Я никогда не видал этого своего предка, но считается, что я на него похож, чему будто бы служит доказательством довольно мрачный портрет,
висящий у отца в конторе. Я окончил Йельский университет в 1915 году, ровно через четверть века после моего отца, а немного спустя я принял
участие в Великой мировой войне - название, которое принято давать запоздалой миграции тевтонских племен. Контрнаступление настолько меня
увлекло, что, вернувшись домой, я никак не мог найти себе покоя. Средний Запад казался мне теперь не кипучим центром мироздания, а скорее
обтрепанным подолом вселенной; и в конце концов я решил уехать на Восток и заняться изучением кредитного дела.
Все мои знакомые служили по кредитной части; так неужели там не найдется места еще для одного человека? Был созван весь семейный синклит,
словно речь шла о выборе для меня подходящего учебного заведения; тетушки и дядюшки долго совещались, озабоченно. хмуря лбы, и наконец
нерешительно выговорили:
"Ну что-о ж..." Отец согласился в течение одного года оказывать мне финансовую поддержку, и вот, после долгих проволочек, весной 1922 года я
приехал в Нью-Йорк, как мне в ту пору думалось - навсегда.

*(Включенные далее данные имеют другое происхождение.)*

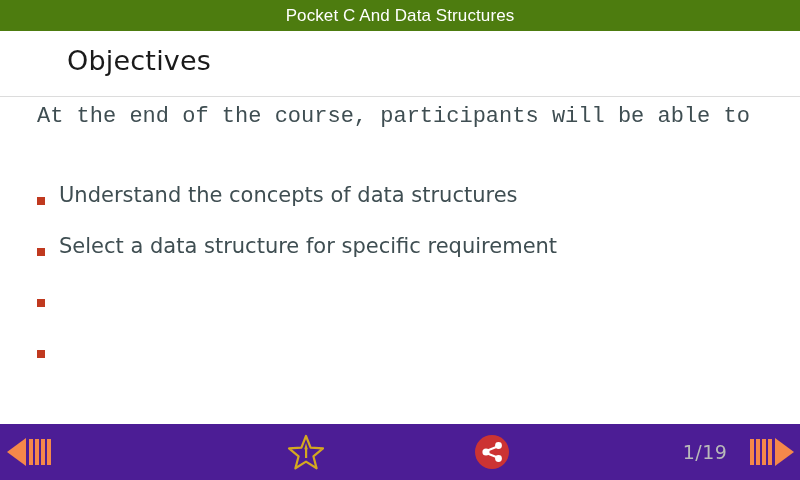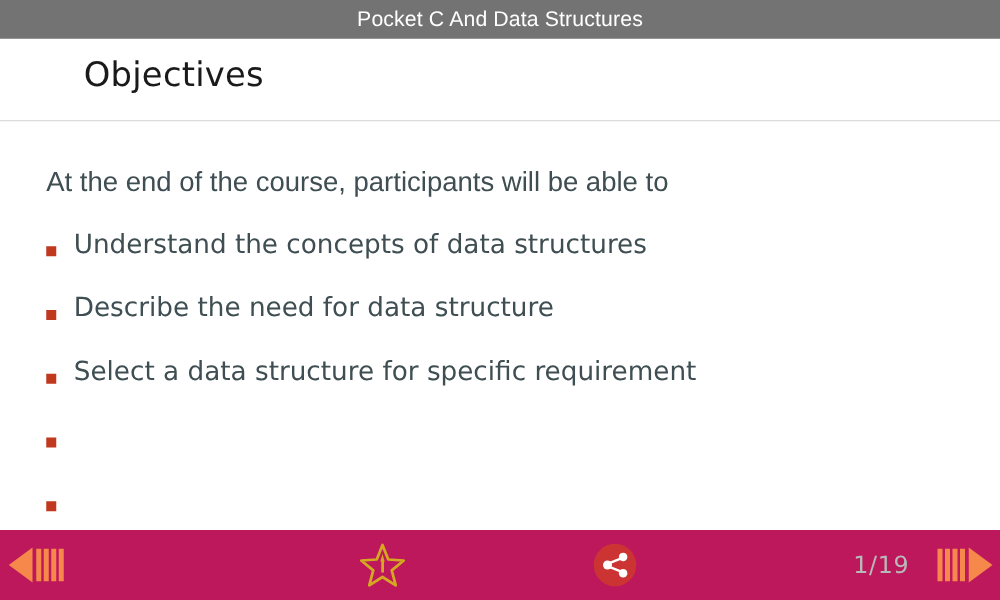--- a/index.html
+++ b/index.html
@@ -19,21 +19,21 @@
     height: 480px;
     background: #ffffff;
   }
 
   
   .titlebar {
     position: absolute;
     left: 0; top: 0;
     width: 800px;
     height: 31px;
-    background: #737373;
+    background: #4d7c0f;
     display: flex;
     align-items: center;
     justify-content: center;
   }
   .titlebar-text {
     color: #ffffff;
     font-family: "Liberation Sans", sans-serif;
     font-size: 17px;
     font-weight: normal;
     letter-spacing: 0.1px;
@@ -66,23 +66,23 @@
   .slide-body {
     position: absolute;
     left: 0;
     top: 104px;
     width: 800px;
     height: 312px;
   }
   .intro-line {
     position: absolute;
     left: 37px;
-    top: 29px;
+    top: 0;
     color: #3f4e52;
-    font-family: Liberation Sans, sans-serif;
+    font-family: Liberation Mono, monospace;
     font-size: 22px;
     line-height: 1.2;
     white-space: nowrap;
   }
   .bullet-list {
     position: absolute;
     left: 0;
     top: 66px;
     width: 800px;
   }
@@ -109,21 +109,21 @@
     white-space: nowrap;
   }
 
   
   .toolbar {
     position: absolute;
     left: 0;
     top: 424px;
     width: 800px;
     height: 56px;
-    background: #be185d;
+    background: #4c1d95;
   }
   .tb-btn {
     position: absolute;
     top: 0;
     height: 56px;
     display: flex;
     align-items: center;
     justify-content: center;
   }
   .tb-prev { left: 0px;  width: 58px; }
@@ -162,24 +162,20 @@
 
     <div class="intro-line">At the end of the course, participants will be able to</div>
 
     <div class="bullet-list">
 
       <div class="bullet-row">
         <span class="bullet-marker"></span>
         <span class="bullet-text">Understand the concepts of data structures</span>
       </div>
 
-      <div class="bullet-row">
-        <span class="bullet-marker"></span>
-        <span class="bullet-text">Describe the need for data structure</span>
-      </div>
 
       <div class="bullet-row">
         <span class="bullet-marker"></span>
         <span class="bullet-text">Select a data structure for specific requirement</span>
       </div>
 
       <div class="bullet-row">
         <span class="bullet-marker"></span>
       </div>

Благоразумней было бы найти квартиру в самом Нью-Йорке, но дело шло к лету, а я еще не успел отвыкнуть от широких зеленых газонов и ласковой
тени деревьев, и потому, когда один молодой сослуживец предложил поселиться вместе с ним где-нибудь в пригороде, мне эта идея очень понравилась.
Он подыскал и дом - крытую толем хибарку за восемьдесят долларов в месяц, но в последнюю минуту фирма откомандировала его в Вашингтон, и мне
пришлось устраиваться самому. Я завел собаку, - правда, она сбежала через несколько дней, - купил старенький "додж" и нанял пожилую финку,
которая по утрам убирала мою постель и готовила завтрак на электрической плите, бормоча себе под нос какие-то финские премудрости. Поначалу я
чувствовал себя одиноким, но на третье или четвертое утро меня остановил близ вокзала какой-то человек, видимо только что сошедший с поезда.
- Не скажете ли, как попасть в Уэст-Эгг? - растерянно спросил он.
Я объяснил. И когда я зашагал дальше, чувства одиночества как не бывало. Я был старожилом, первопоселенцем, указывателем дорог. Эта встреча
освободила меня от невольной скованности пришельца.
Солнце с каждым днем пригревало сильней, почки распускались прямо на глазах, как в кино при замедленной съемке, и во мне уже крепла
знакомая, приходившая каждое лето уверенность, что жизнь начинается сызнова.
Так много можно было прочесть книг, так много впитать животворных сил из напоенного свежестью воздуха. Я накупил учебников по экономике
капиталовложений, по банковскому и кредитному делу, и, выстроившись на книжной полке, отливая червонным золотом, точно монеты новой чеканки, они
сулили раскрыть передо мной сверкающие тайны, известные лишь Мидасу, Моргану и Меценату. Но я не намерен был ограничить себя чтением только этих
книг. В колледже у меня обнаружились литературные склонности - я как-то написал серию весьма глубокомысленных и убедительных передовиц для
"Йельского вестника", - и теперь я намерен был снова взяться за перо и снова стать самым узким из всех узких специалистов - так называемым
человеком широкого кругозора. Это не парадокс парадокса ради; ведь, в конце концов, жизнь видишь лучше всего, когда наблюдаешь ее из
единственного окна.
Случаю угодно было сделать меня обитателем одного из самых своеобразных местечек Северной Америки.